Lupino: Recensione del film di François Farellacci
Milano Filmmaker 2014: l’adolescenza senza filtri di Farellacci in Lupino si ferma a metà strada. Se non altro perché parte di un percorso che deve ancora svilupparsi e su cui il regista dovrà tornare. Da spettatori è quello che vorremmo sentirci dire, ossia che questa storia ha un seguito, non importa quale
A due passi da una spiaggia sorgono dei caseggiati. In fila, ammassati, a mo’ di case popolari. Siamo vicini a Bastia, eppure lontani dal centro. Una zona isolata eppure viva, dove giovani generazioni si affacciano all’età adulta confinati in un’area apparentemente sottosviluppata. È di loro che Lupino di François Farellacci s’interessa. Li segue, indugia sui loro volti, cerca di riprenderli soprattutto mentre sono in gruppo. Perché in fondo ciò che più conta sono quelle dinamiche lì.
Il perché di tutto ciò è presto detto. I ragazzi che si aggirano per quelle zone sono ragazzi come tutti gli altri a quell’età, adolescenti in cerca di un senso, di obiettivi che diano loro modo di trovare un posto, e con esso qualificarsi. Anche quando non se ne rendono conto, quando il loro naturale desiderio di sciogliersi nel branco, sentirsi parte di un’entità che annulli differenze e quant’altro; ecco, nonostante tutto questo, loro in realtà hanno sempre lo sguardo altrove.
Uno di questi ragazzini scruta il mare da una collinetta, spiegando all’amico che quando si scorge nitidamente il lembo di terra opposto vuol dire che il giorno dopo piove. Un’osservazione di per sé innocua, ma che in quel momento ha un che di alto, quasi fosse il frutto di anni e anni d’esperienza. Qualche parola, due-tre frasi laconiche, e si torna coi piedi per terra: «come si chiama quella che mi vuole presentare la tua amica? […] Ma è bona? Vabbè, tanto me la scopo e poi la mando a cagare». Ecco appunto.
D’altronde di cos’altro dovrebbero discutere dei ragazzini intorno ai 16 anni, e manco? A colpire, ad intrigare, in qualche modo, non è l’ordinarietà di questi ragazzi, il loro appartenere alla media, bensì il loro starci stretti in quella condizione. Intelligentemente Farrellacci oppone l’atteggiamento dei singoli ragazzi, Orsu in particolare, quando stanno in gruppo e quello che tengono quando sono da soli.

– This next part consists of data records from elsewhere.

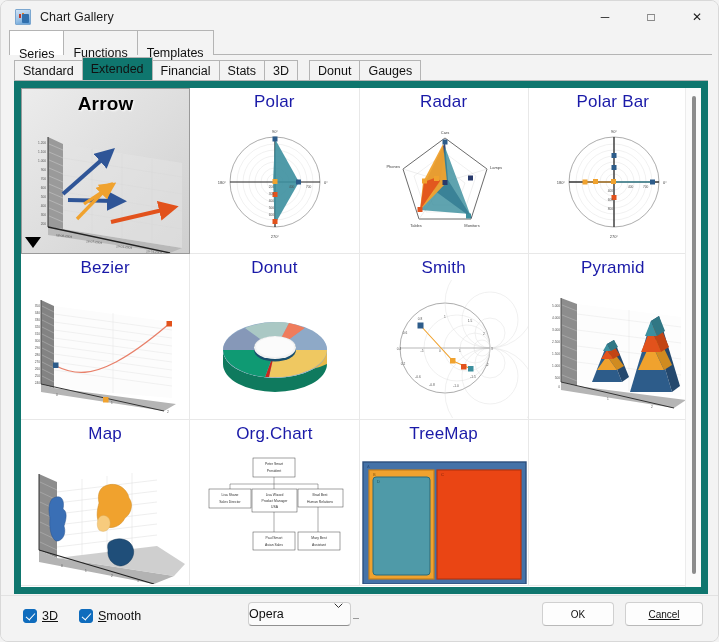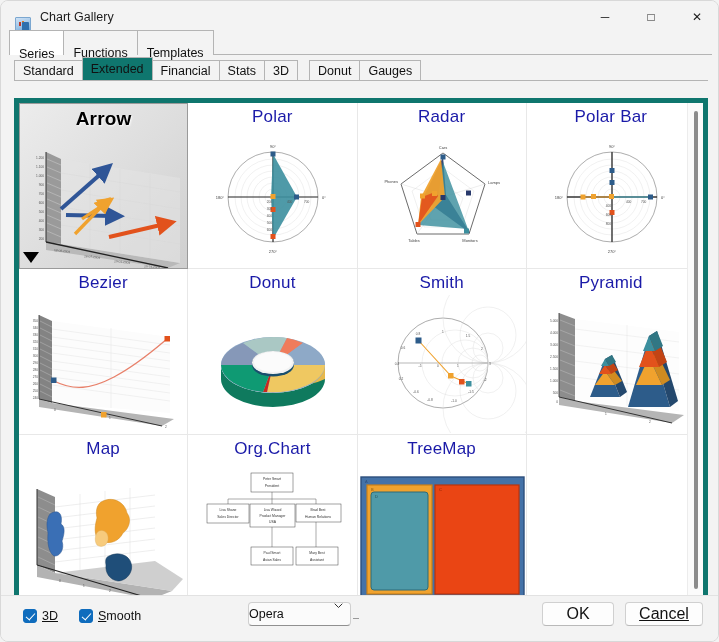"Chart Gallery" #titlebar { align-items: flex-end -> center }
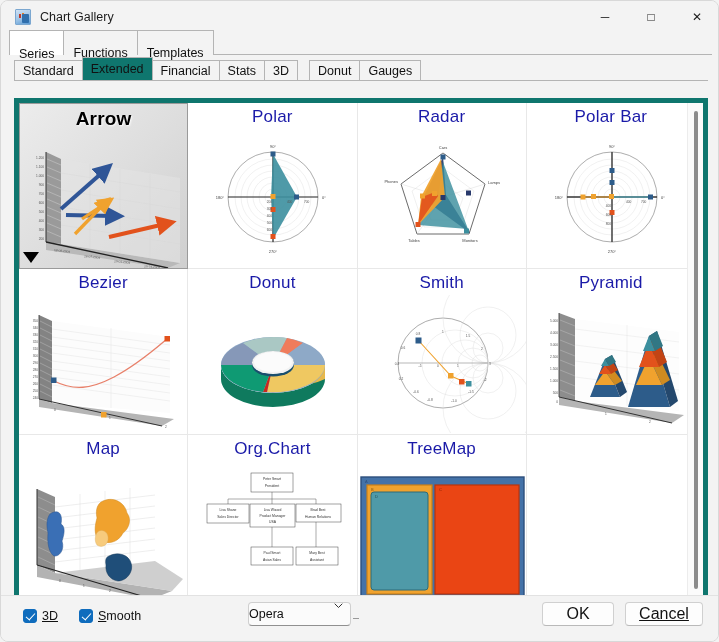"Arrow" #gallery-frame { border: 5px solid #0f766e -> 7px solid #0f766e; top: 97px -> 80px }
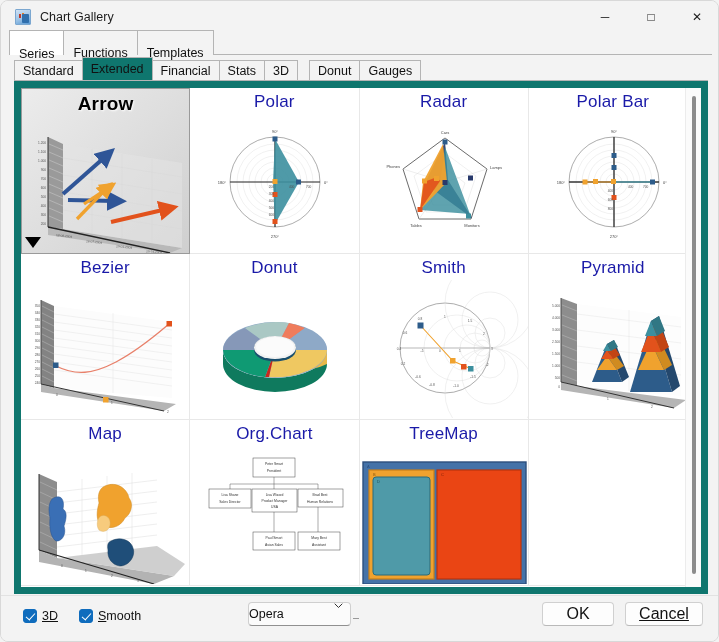"OK" .dlgbtn { font-size: 16px -> 10px }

Una scena chiave in tal senso è la seguente: Orsu mostra, attraverso delle foto, una piccola casetta che ha costruito insieme agli amici. Si vede che ne va fiero: oltre a un divanetto, c’è pure un pericoloso volatile che non sopporta di essere fissato. Mentre il ragazzo mostra queste immagini dal suo cellulare, riceve continuamente telefonate da un amico, che Orsu sistematicamente rifiuta: è troppo preso dall’illustrare le “sue cose” a noi spettatori. Come a dire «eccomi, ci sono, faccio questo e faccio quest’altro. Mica perdo solo tempo con i miei amici!».
Insomma, di carne al fuoco ce n’è. Tuttavia qualcosa alla fine manca. Senz’altro la durata non aiuta, perché in cinquanta minuti non è facile farci entrare, trattenerci e congedarci così facilmente. E non è tanto l’impressione che quel piccolo mondo, quei ragazzi, abbiano ancora molto da dire, perché in ciò che non dicono si cela il senso di Lupino, l’apatia, quasi la rassegnazione verso un futuro segnato. Più che altro è la sensazione di aver avuto accesso ad un frammento, che ha un suo perché ma che senza ciò che ne rimane appare un po’ fragile.
D’altronde Farellacci aveva già girato un documentario in quella zona, per di più con alcuni ragazzi che compaiono in questo suo ultimo lavoro. Perciò, forse, Lupino andrà rivisto più avanti, quando magari lì ci si tornerà fra qualche anno, un po’ come ha fatto Volker Koepp con il suo In Sarmatien. Allora il progetto potrà considerarsi non dico compiuto, perché nessuna opera è mai davvero compiuta, ma per lo meno completa. Per adesso conosciamo una parte della storia, in attesa di sapere come si svilupperà la vita di quei ragazzi di cui quasi quasi facciamo per affezionarci.
Voto di Antonio: 6½
Lupino (Francia, 2014) di François Farellacci.